1. Interlocutory Judgment: An interlocutory judgment is not a final judgment, however, it finally dispose of a matter or matters that springs up during the pendency of the substantive suit.
Interlocutory judgment does not determine the rights and liabilities of the parties. Instances of an interlocutory judgment includes; the decision of the court pertaining to the challenge of its jurisdiction (particularly where the court holds that has jurisdiction), an order of the court for suits having the same parties and substance to be consolidated, an order for retrial, order of interlocutory injunction, interim injunction, an order for striking out, and so on.

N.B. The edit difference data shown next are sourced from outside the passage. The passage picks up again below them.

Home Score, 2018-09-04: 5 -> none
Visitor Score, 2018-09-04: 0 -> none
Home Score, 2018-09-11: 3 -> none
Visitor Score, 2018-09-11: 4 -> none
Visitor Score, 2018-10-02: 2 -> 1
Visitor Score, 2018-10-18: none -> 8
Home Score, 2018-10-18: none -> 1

2. Final Judgment: This is the judgment that disposes the substantive suit and determines the rights and liabilities of the parties. Here, the court renders judgment in favour of the party who has proved his case as required by the law or the party who has established expressly or by necessary implications that the other party has no substantive case. When both parties have claims and none of the parties were able to establish their case, the court may order non-suit, and such order is a final judgment in that regard.
Where final judgment has been rendered, an aggrieved party who wishes to go on appeal must do so within the time prescribed by law. And upon filing an appeal, the court judgment is stayed from operation. Where the court renders judgment in answer to the question of its jurisdiction to entertain a matter, the decision that the court lacks jurisdiction is final. However, where the court holds that it has jurisdiction to entertain the matter, it is an interlocutory judgment.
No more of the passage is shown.